→ Exercise directions:
Your answer must be a word-for-word copy of the listing, with all pictures excluded.
** Opening Materials provided block **
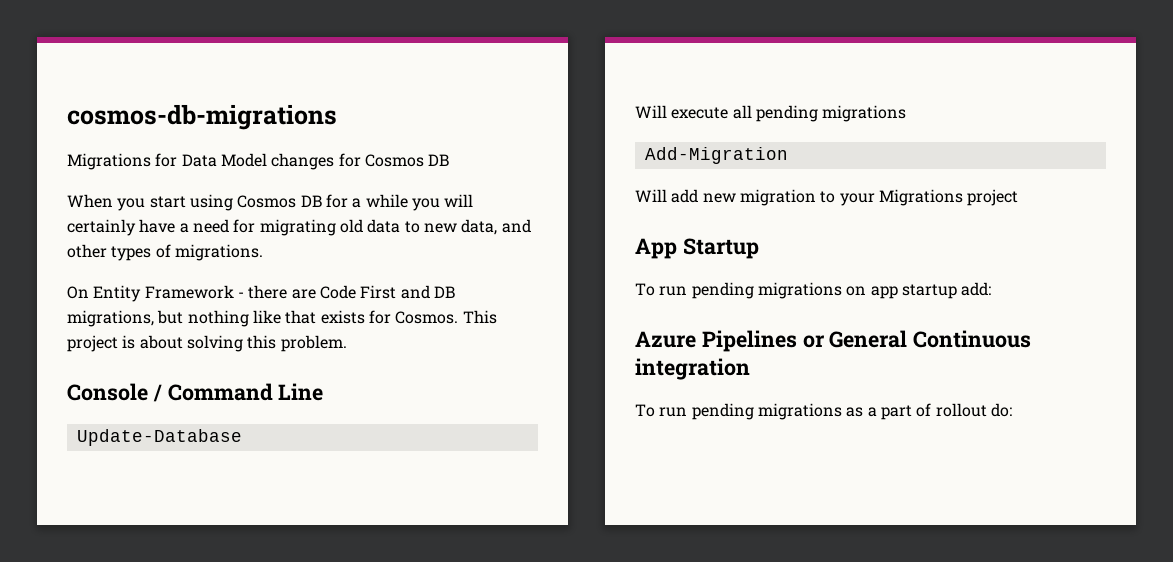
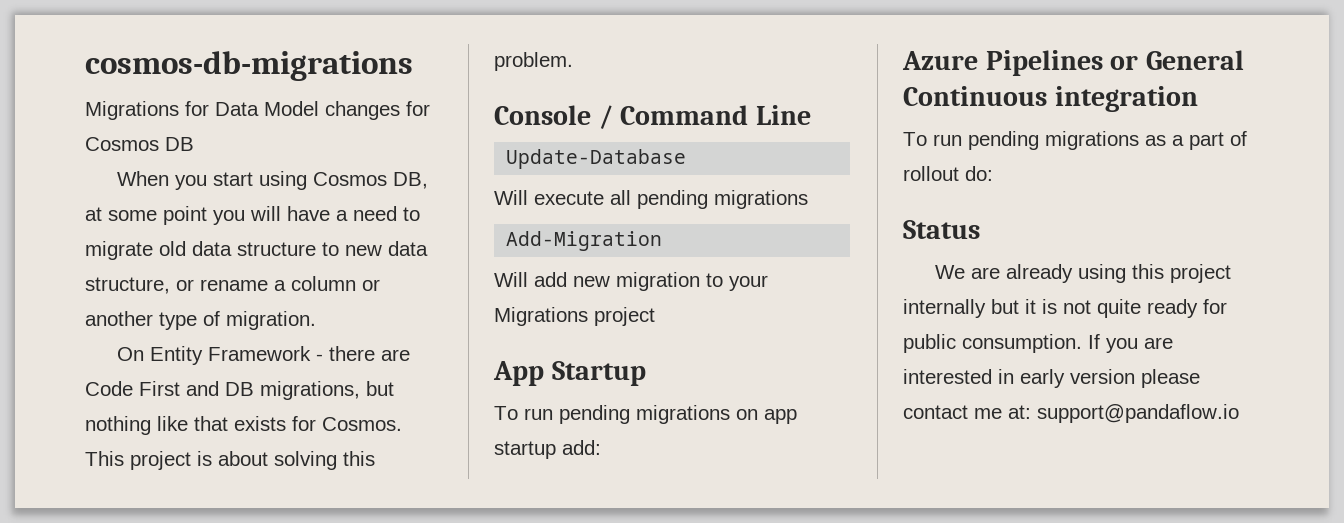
[300,194,408,208] DB for a while -> [392,172,428,189] [85,206,207,225] DB, at some point
[67,219,136,236] certainly -> (281, 213) none
[233,219,336,236] for migrating -> [403,207,420,221] [85,241,153,260] to migrate
(401, 226) none -> [237,242,316,256] structure
[461,219,531,235] [67,244,263,261] data, and other types of migrations. -> [388,241,428,256] [85,276,380,294] [85,311,316,330] data structure, or rename a column or another type of migration.
(1012, 410) none -> [903,220,980,239] [934,264,1231,283] [903,299,1227,318] [903,334,1173,353] [903,369,1200,388] [903,404,1239,423] // Status // We are already using this project internally but it is not quite ready for public consumption. If you are interested in early version please contact me at: support@pandaflow.io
** Closing Materials provided block **
→ Task output:
[300,194,408,208] DB for a while -> [392,172,428,189] [85,206,207,225] DB, at some point
[67,219,136,236] certainly -> (281, 213) none
[233,219,336,236] for migrating -> [403,207,420,221] [85,241,153,260] to migrate
(401, 226) none -> [237,242,316,256] structure
[461,219,531,235] [67,244,263,261] data, and other types of migrations. -> [388,241,428,256] [85,276,380,294] [85,311,316,330] data structure, or rename a column or another type of migration.
(1012, 410) none -> [903,220,980,239] [934,264,1231,283] [903,299,1227,318] [903,334,1173,353] [903,369,1200,388] [903,404,1239,423] // Status // We are already using this project internally but it is not quite ready for public consumption. If you are interested in early version please contact me at: support@pandaflow.io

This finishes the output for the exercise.